**WORK REQUIRED:**
Retype only the lines at the head of the records, first through the one with "Kit Distribucion ford", exactly as written.

Excerpts from a dataset
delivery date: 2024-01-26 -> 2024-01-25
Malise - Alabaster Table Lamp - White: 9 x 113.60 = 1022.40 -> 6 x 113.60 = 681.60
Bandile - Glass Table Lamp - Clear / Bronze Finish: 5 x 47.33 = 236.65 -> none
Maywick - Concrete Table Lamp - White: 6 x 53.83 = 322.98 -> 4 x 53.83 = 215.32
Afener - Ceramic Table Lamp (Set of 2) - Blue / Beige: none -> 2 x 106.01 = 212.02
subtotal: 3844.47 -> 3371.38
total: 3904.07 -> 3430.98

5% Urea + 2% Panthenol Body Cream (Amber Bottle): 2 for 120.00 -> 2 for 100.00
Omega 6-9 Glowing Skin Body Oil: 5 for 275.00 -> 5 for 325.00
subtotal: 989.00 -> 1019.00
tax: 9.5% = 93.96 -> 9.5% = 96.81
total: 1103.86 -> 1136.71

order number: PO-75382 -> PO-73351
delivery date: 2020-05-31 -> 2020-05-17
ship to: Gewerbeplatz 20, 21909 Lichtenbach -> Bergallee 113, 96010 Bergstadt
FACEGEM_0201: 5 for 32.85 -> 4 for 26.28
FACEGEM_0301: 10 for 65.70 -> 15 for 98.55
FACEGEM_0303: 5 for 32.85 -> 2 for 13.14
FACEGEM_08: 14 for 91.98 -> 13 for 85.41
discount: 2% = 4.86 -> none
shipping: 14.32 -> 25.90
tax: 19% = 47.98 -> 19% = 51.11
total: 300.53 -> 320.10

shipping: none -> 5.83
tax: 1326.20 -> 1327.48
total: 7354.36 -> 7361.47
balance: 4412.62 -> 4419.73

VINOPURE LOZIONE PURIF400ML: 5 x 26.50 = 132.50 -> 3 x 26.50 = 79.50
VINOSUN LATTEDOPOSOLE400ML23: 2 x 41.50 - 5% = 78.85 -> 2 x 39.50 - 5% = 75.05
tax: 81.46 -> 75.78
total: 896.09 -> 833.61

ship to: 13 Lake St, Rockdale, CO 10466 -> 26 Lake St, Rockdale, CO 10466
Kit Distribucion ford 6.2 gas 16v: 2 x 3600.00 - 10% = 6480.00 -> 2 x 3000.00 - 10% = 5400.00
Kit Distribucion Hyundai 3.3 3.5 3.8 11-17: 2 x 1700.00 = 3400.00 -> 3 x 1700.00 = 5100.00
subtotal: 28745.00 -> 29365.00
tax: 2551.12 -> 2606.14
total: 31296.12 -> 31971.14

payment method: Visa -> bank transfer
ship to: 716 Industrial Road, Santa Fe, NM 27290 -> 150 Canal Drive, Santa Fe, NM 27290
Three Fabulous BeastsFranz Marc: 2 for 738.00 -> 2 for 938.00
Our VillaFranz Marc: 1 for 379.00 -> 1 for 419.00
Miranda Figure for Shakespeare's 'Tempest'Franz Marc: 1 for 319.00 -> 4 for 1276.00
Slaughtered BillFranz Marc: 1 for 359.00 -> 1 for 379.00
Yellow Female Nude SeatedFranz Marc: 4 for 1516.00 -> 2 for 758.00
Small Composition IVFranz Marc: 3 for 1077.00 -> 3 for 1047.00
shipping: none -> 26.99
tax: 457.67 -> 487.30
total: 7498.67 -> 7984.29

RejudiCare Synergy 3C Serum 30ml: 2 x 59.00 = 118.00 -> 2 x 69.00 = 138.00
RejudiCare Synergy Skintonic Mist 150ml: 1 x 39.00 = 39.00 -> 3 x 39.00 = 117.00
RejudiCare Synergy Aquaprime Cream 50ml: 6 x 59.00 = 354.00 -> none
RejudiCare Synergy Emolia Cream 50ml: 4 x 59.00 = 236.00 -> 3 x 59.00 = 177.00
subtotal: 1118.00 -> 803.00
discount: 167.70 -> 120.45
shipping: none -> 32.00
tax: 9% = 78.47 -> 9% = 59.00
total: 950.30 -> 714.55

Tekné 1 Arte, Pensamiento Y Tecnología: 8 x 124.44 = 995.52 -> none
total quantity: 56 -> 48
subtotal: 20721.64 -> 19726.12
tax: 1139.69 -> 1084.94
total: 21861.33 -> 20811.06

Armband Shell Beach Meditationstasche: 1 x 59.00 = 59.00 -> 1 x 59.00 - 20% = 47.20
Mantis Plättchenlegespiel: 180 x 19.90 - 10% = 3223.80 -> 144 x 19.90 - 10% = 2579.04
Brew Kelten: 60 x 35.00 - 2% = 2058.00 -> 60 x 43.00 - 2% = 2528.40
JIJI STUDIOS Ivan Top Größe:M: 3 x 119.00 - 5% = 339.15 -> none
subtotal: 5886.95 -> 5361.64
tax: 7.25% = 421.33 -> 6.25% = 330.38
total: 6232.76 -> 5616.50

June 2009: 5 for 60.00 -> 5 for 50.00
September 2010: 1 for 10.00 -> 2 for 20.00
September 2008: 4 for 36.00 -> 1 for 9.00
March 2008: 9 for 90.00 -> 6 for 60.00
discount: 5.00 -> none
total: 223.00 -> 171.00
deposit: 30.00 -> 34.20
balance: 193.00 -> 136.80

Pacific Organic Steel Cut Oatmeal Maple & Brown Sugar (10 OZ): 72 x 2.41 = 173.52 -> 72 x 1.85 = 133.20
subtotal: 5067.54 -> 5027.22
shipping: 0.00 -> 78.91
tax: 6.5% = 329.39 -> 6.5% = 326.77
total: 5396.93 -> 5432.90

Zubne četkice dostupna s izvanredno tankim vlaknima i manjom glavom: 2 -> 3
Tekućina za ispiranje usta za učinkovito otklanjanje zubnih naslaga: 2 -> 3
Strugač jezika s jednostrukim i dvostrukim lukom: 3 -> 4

**TASK OUTPUT:**
delivery date: 2024-01-26 -> 2024-01-25
Malise - Alabaster Table Lamp - White: 9 x 113.60 = 1022.40 -> 6 x 113.60 = 681.60
Bandile - Glass Table Lamp - Clear / Bronze Finish: 5 x 47.33 = 236.65 -> none
Maywick - Concrete Table Lamp - White: 6 x 53.83 = 322.98 -> 4 x 53.83 = 215.32
Afener - Ceramic Table Lamp (Set of 2) - Blue / Beige: none -> 2 x 106.01 = 212.02
subtotal: 3844.47 -> 3371.38
total: 3904.07 -> 3430.98

5% Urea + 2% Panthenol Body Cream (Amber Bottle): 2 for 120.00 -> 2 for 100.00
Omega 6-9 Glowing Skin Body Oil: 5 for 275.00 -> 5 for 325.00
subtotal: 989.00 -> 1019.00
tax: 9.5% = 93.96 -> 9.5% = 96.81
total: 1103.86 -> 1136.71

order number: PO-75382 -> PO-73351
delivery date: 2020-05-31 -> 2020-05-17
ship to: Gewerbeplatz 20, 21909 Lichtenbach -> Bergallee 113, 96010 Bergstadt
FACEGEM_0201: 5 for 32.85 -> 4 for 26.28
FACEGEM_0301: 10 for 65.70 -> 15 for 98.55
FACEGEM_0303: 5 for 32.85 -> 2 for 13.14
FACEGEM_08: 14 for 91.98 -> 13 for 85.41
discount: 2% = 4.86 -> none
shipping: 14.32 -> 25.90
tax: 19% = 47.98 -> 19% = 51.11
total: 300.53 -> 320.10

shipping: none -> 5.83
tax: 1326.20 -> 1327.48
total: 7354.36 -> 7361.47
balance: 4412.62 -> 4419.73

VINOPURE LOZIONE PURIF400ML: 5 x 26.50 = 132.50 -> 3 x 26.50 = 79.50
VINOSUN LATTEDOPOSOLE400ML23: 2 x 41.50 - 5% = 78.85 -> 2 x 39.50 - 5% = 75.05
tax: 81.46 -> 75.78
total: 896.09 -> 833.61

ship to: 13 Lake St, Rockdale, CO 10466 -> 26 Lake St, Rockdale, CO 10466
Kit Distribucion ford 6.2 gas 16v: 2 x 3600.00 - 10% = 6480.00 -> 2 x 3000.00 - 10% = 5400.00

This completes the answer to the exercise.